── EXCERPTED RECORDS
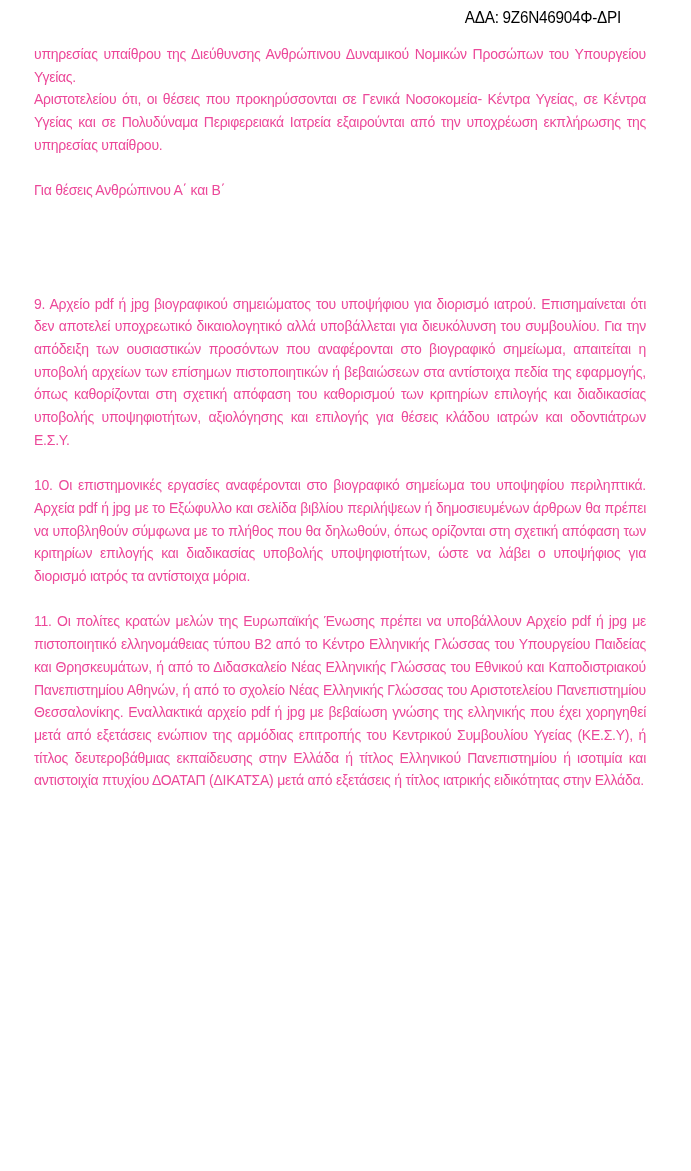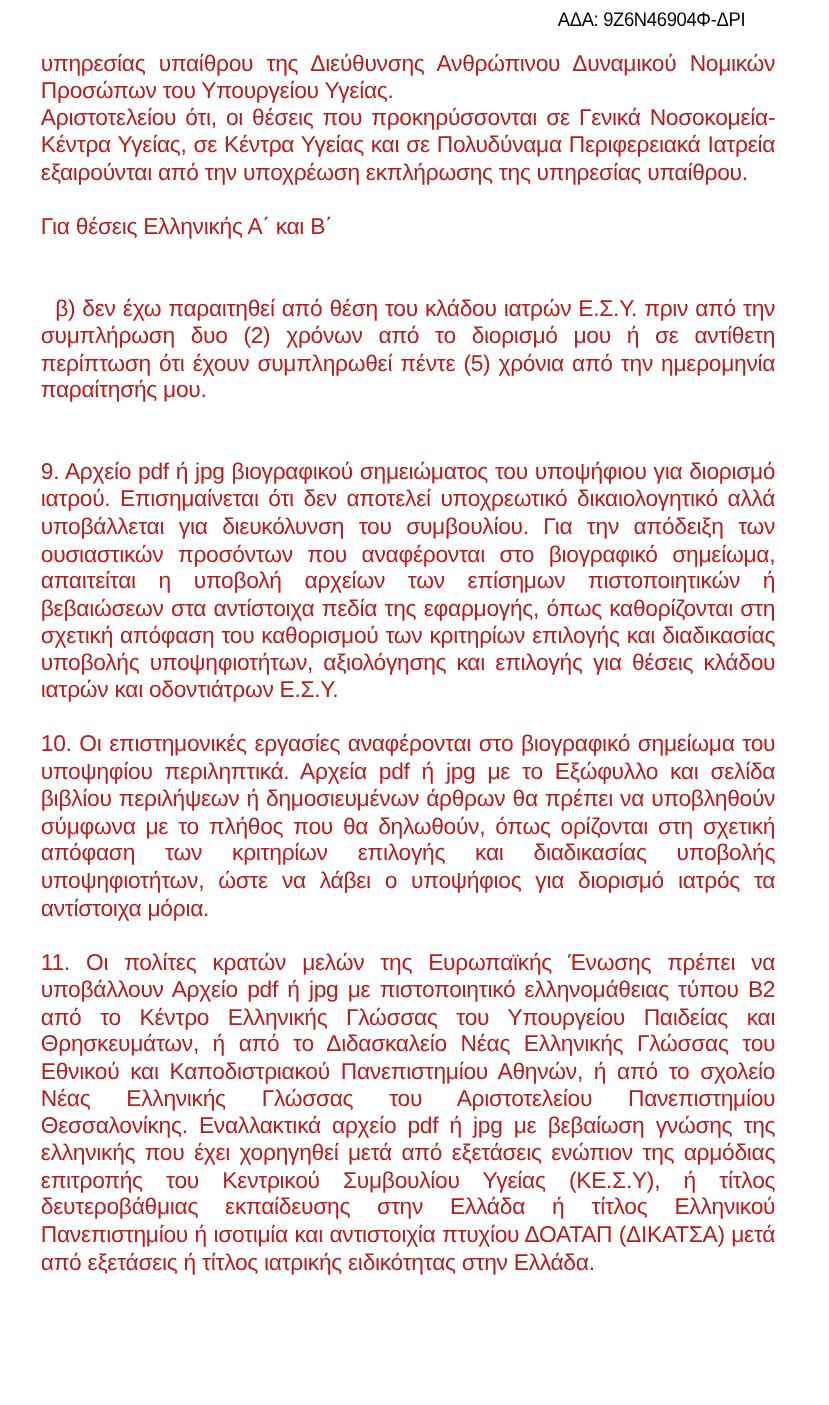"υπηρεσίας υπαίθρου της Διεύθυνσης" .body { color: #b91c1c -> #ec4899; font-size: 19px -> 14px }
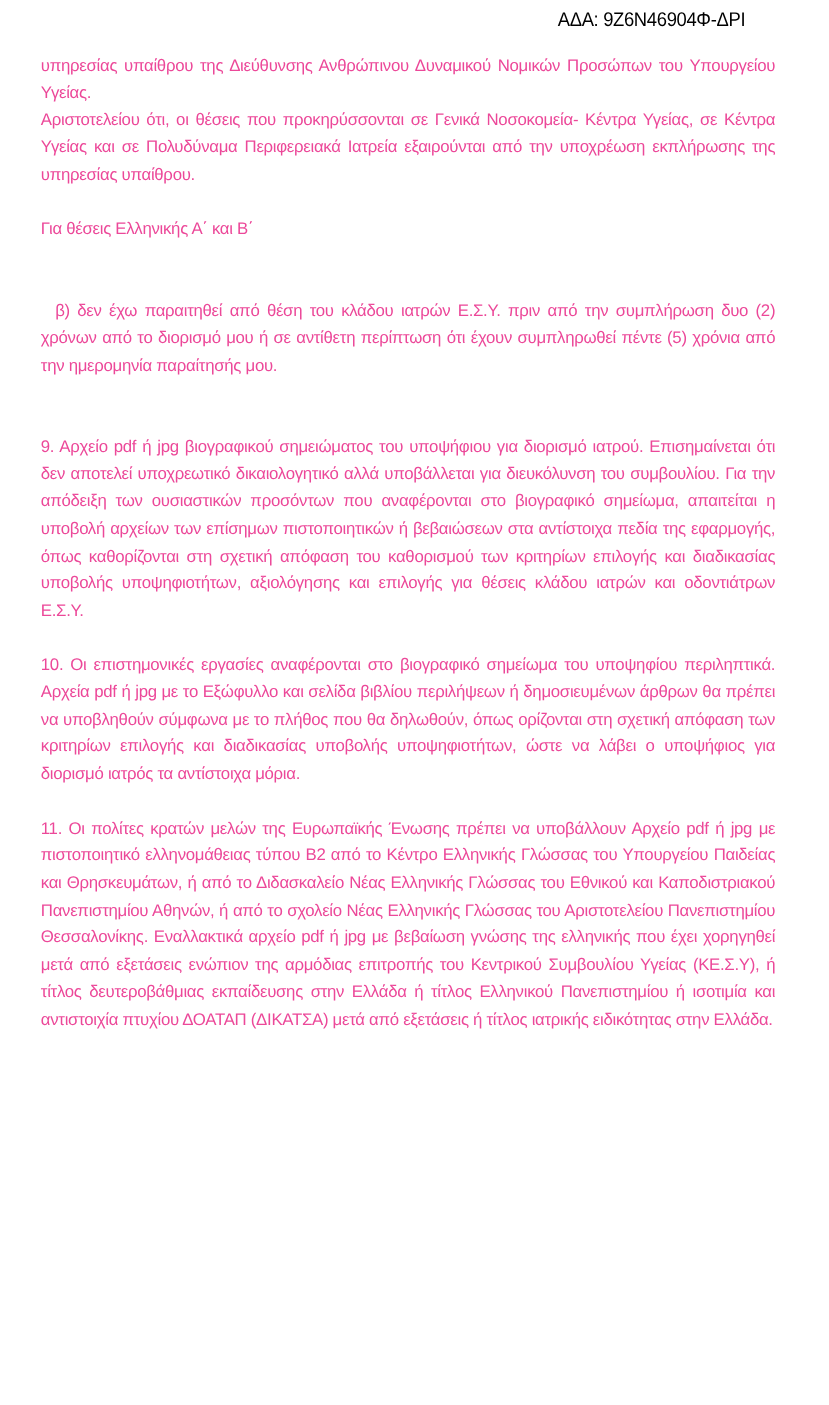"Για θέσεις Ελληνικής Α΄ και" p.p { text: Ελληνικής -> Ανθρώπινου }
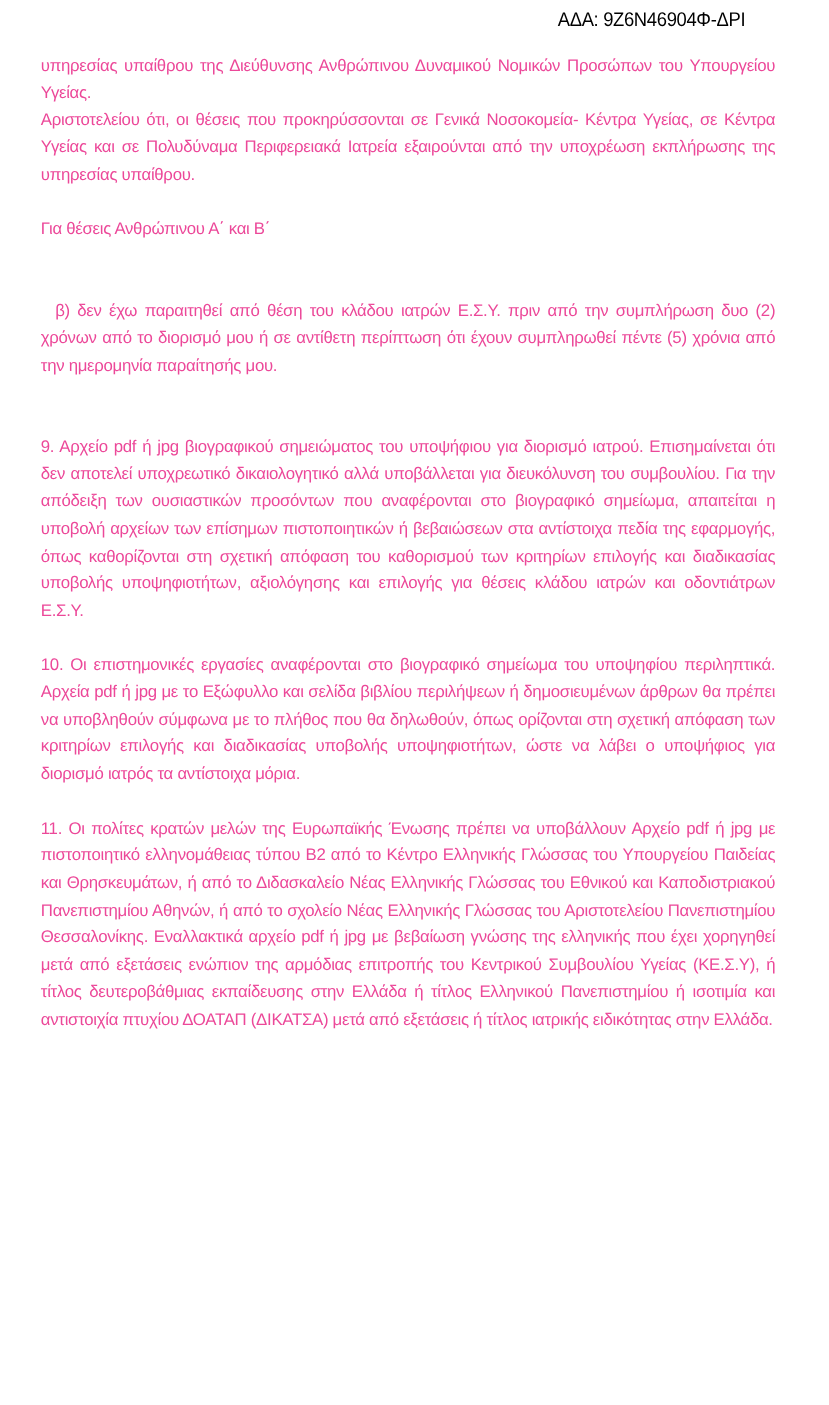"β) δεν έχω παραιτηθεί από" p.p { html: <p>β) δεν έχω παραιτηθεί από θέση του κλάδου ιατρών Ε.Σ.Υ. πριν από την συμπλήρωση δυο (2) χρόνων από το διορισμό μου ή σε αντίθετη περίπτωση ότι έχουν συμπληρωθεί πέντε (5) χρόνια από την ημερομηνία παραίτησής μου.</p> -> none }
────
── EXCERPTED RECORDS
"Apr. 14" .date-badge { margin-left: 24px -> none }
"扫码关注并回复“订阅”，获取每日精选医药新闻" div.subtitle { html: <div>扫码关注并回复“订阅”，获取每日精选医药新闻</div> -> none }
────
── EXCERPTED RECORDS
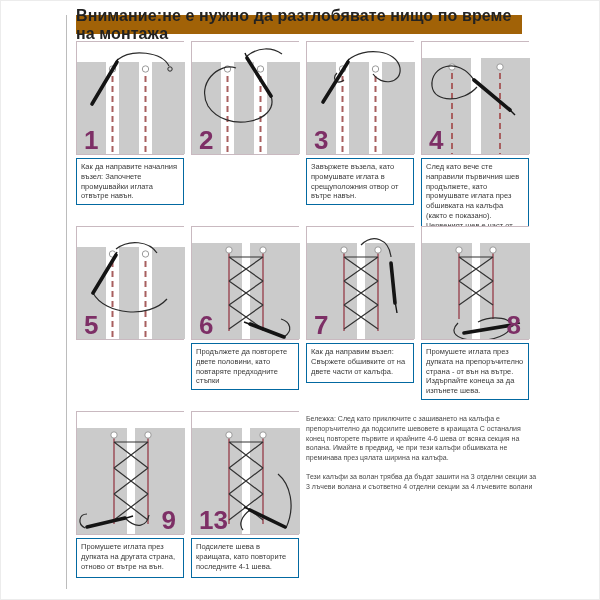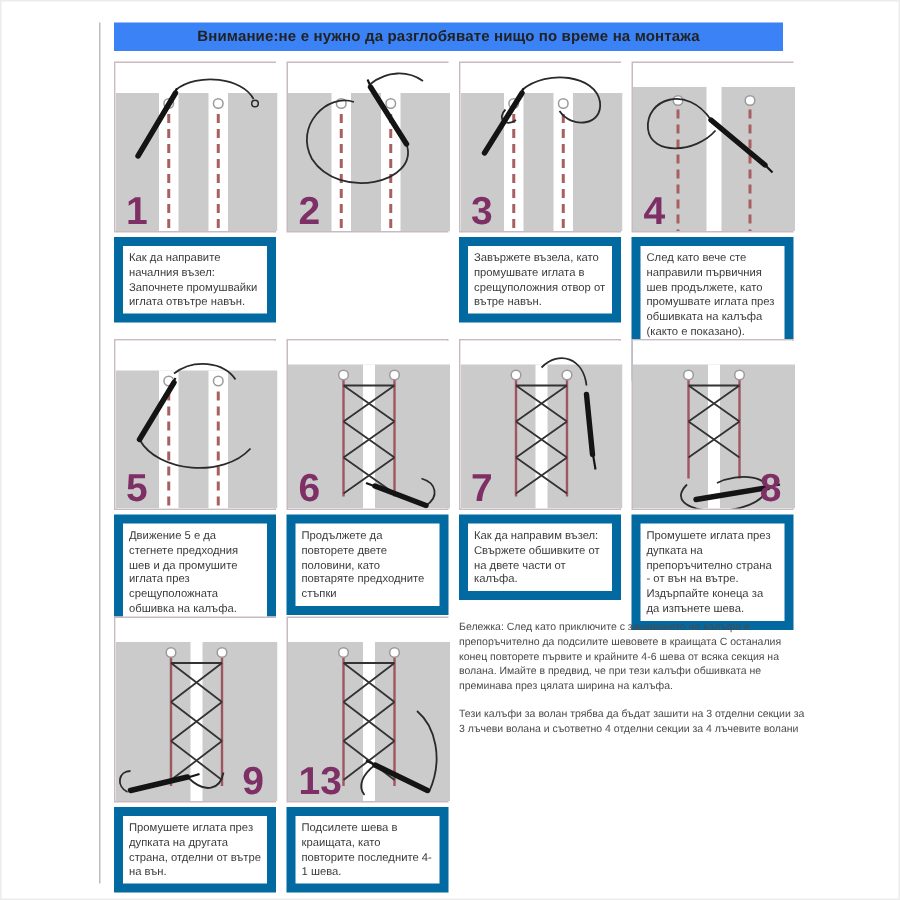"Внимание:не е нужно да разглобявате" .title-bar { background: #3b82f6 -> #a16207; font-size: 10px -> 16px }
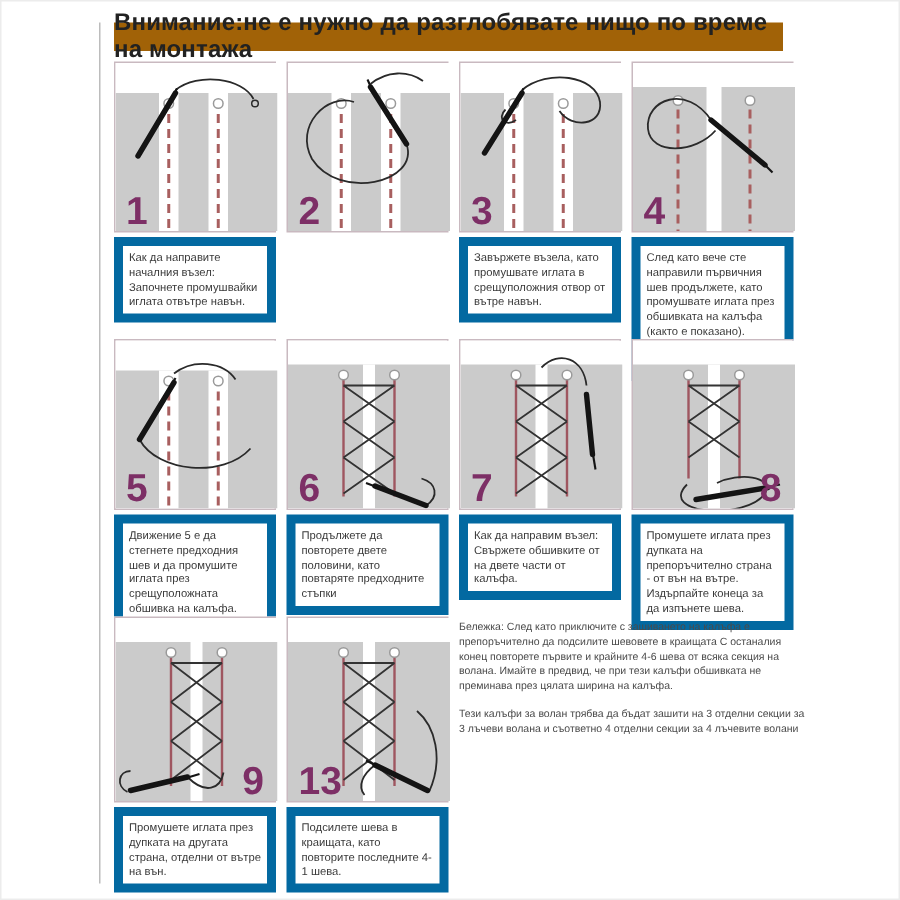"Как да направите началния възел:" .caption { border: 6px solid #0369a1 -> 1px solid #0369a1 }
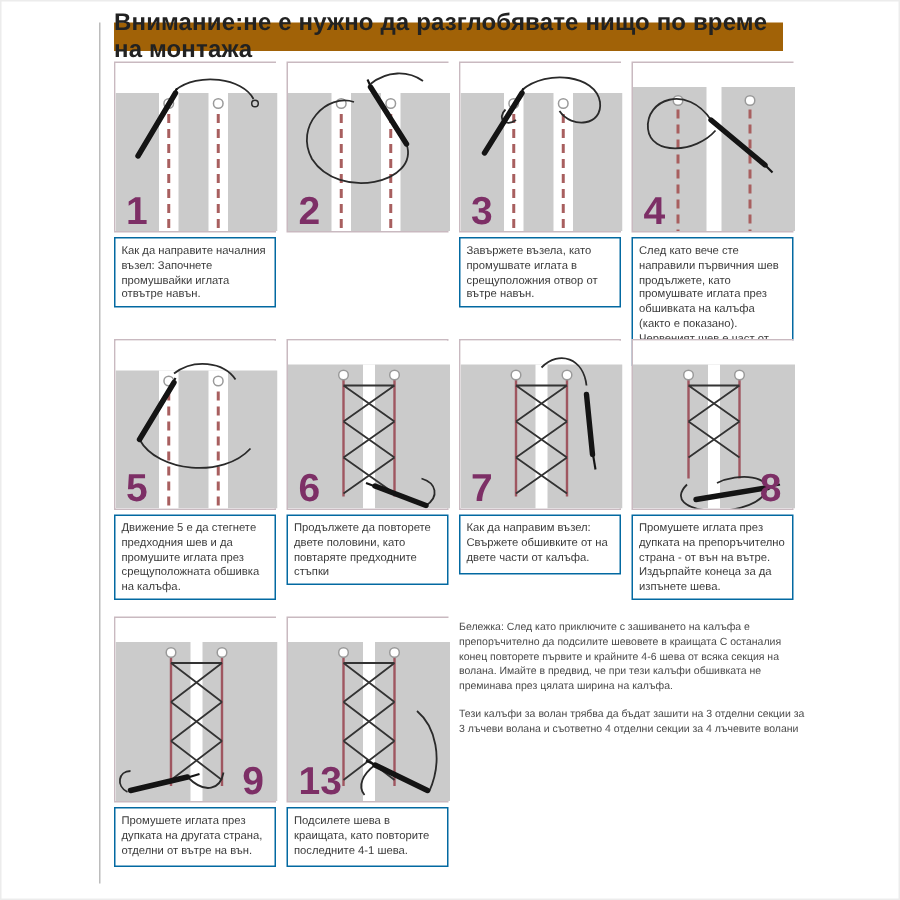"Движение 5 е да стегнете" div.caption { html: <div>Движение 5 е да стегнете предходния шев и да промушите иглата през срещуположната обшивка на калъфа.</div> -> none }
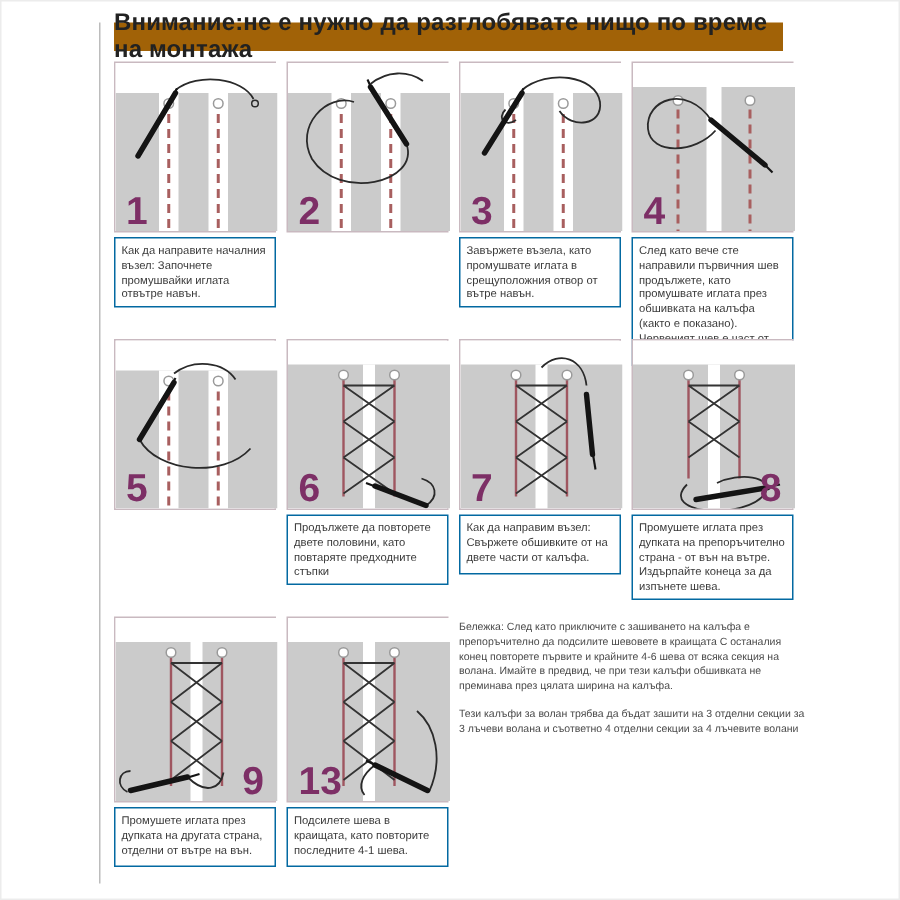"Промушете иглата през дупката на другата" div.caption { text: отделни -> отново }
────
PROBLEM TO WORK ON ▸ Copy only what lies between the line with "color: #b91c1c ->" and the line with "θέσεις Ελληνικής Α΄", those two lines included, exactly as given above; pictures stay out.

EXERCISE ANSWER ▸
"υπηρεσίας υπαίθρου της Διεύθυνσης" .body { color: #b91c1c -> #ec4899; font-size: 19px -> 14px }
"Για θέσεις Ελληνικής Α΄ και" p.p { text: Ελληνικής -> Ανθρώπινου }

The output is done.